§ **WORK TO BE COMPLETED**
Every line of the material is to be transcribed verbatim, with images omitted.

§ **INPUT DATA**
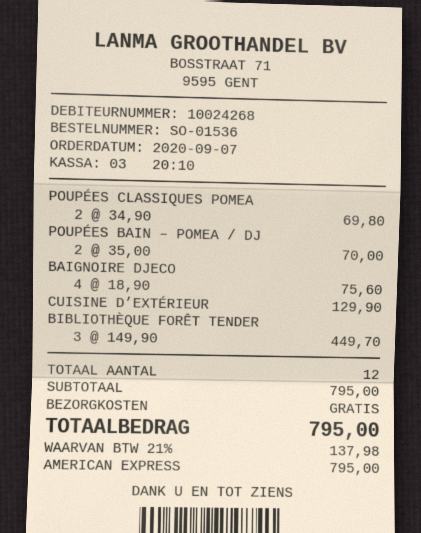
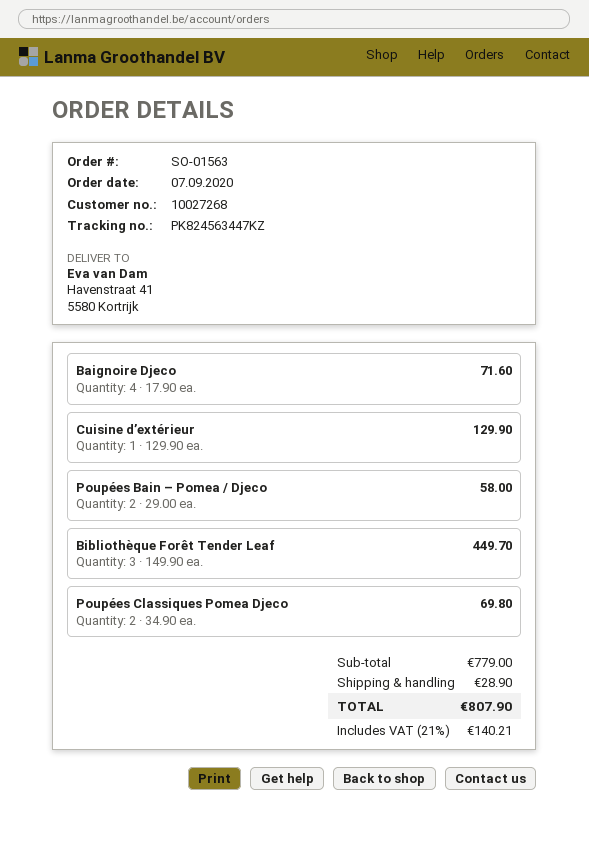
order number: SO-01536 -> SO-01563
customer number: 10024268 -> 10027268
POUPÉES BAIN – POMEA / DJ: 2 x 35.00 = 70.00 -> 2 x 29.00 = 58.00
BAIGNOIRE DJECO: 4 x 18.90 = 75.60 -> 4 x 17.90 = 71.60
subtotal: 795.00 -> 779.00
shipping: 0.00 -> 28.90
tax: 21% = 137.98 -> 21% = 140.21
total: 795.00 -> 807.90

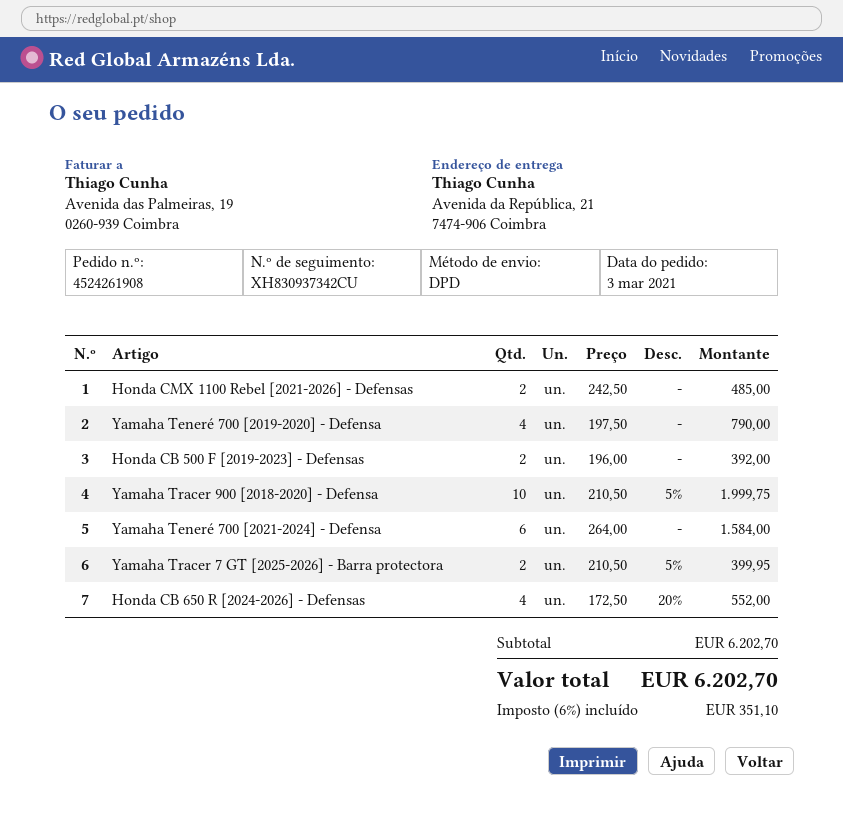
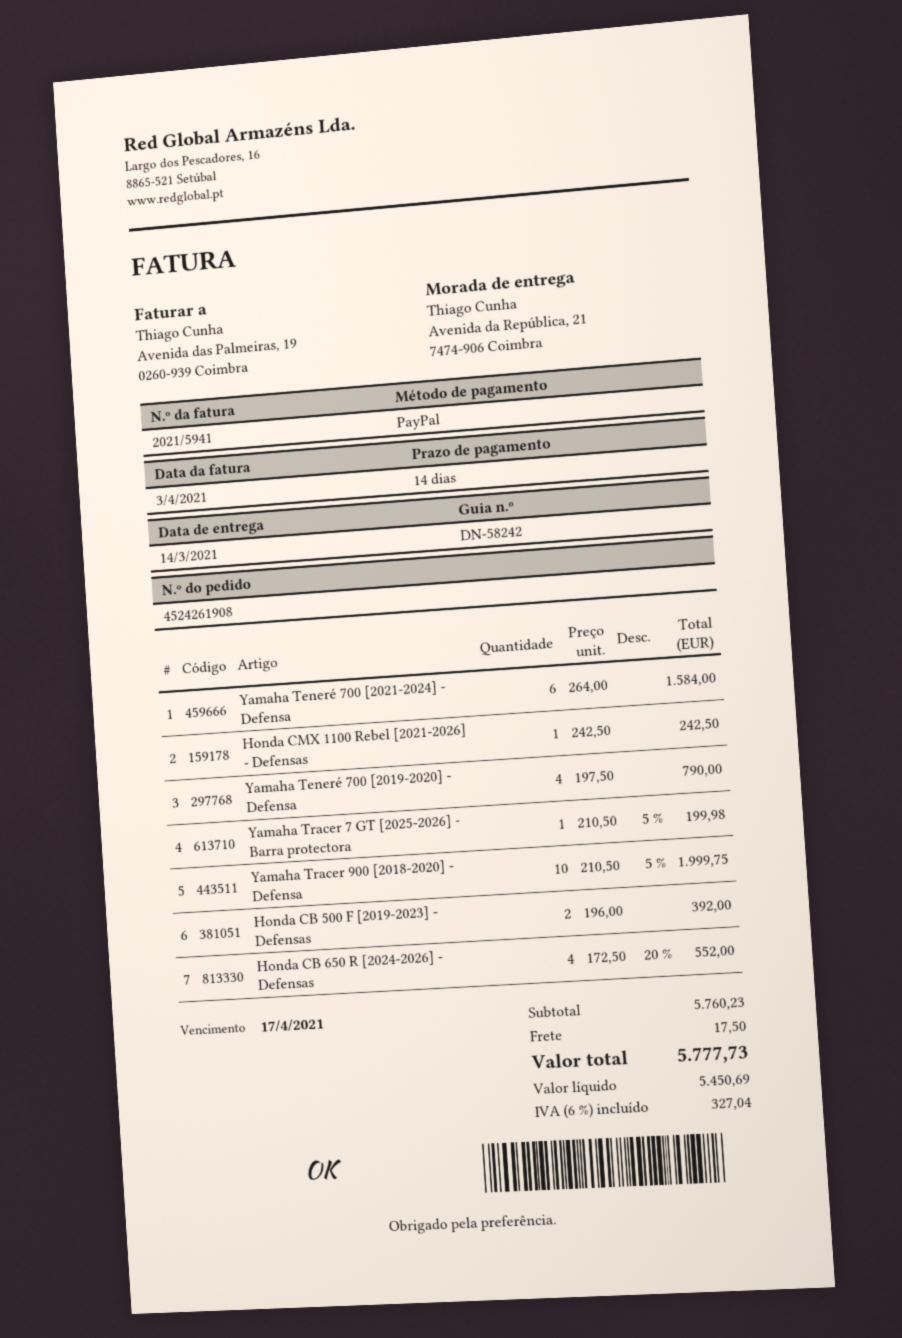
Honda CMX 1100 Rebel [2021-2026] - Defensas: 2 x 242.50 = 485.00 -> 1 x 242.50 = 242.50
Yamaha Tracer 7 GT [2025-2026] - Barra protectora: 2 x 210.50 - 5% = 399.95 -> 1 x 210.50 - 5% = 199.98
subtotal: 6202.70 -> 5760.23
shipping: none -> 17.50
tax: 6% = 351.10 -> 6% = 327.04
total: 6202.70 -> 5777.73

§ **RESULT OF THIS TASK**
order number: SO-01536 -> SO-01563
customer number: 10024268 -> 10027268
POUPÉES BAIN – POMEA / DJ: 2 x 35.00 = 70.00 -> 2 x 29.00 = 58.00
BAIGNOIRE DJECO: 4 x 18.90 = 75.60 -> 4 x 17.90 = 71.60
subtotal: 795.00 -> 779.00
shipping: 0.00 -> 28.90
tax: 21% = 137.98 -> 21% = 140.21
total: 795.00 -> 807.90

Honda CMX 1100 Rebel [2021-2026] - Defensas: 2 x 242.50 = 485.00 -> 1 x 242.50 = 242.50
Yamaha Tracer 7 GT [2025-2026] - Barra protectora: 2 x 210.50 - 5% = 399.95 -> 1 x 210.50 - 5% = 199.98
subtotal: 6202.70 -> 5760.23
shipping: none -> 17.50
tax: 6% = 351.10 -> 6% = 327.04
total: 6202.70 -> 5777.73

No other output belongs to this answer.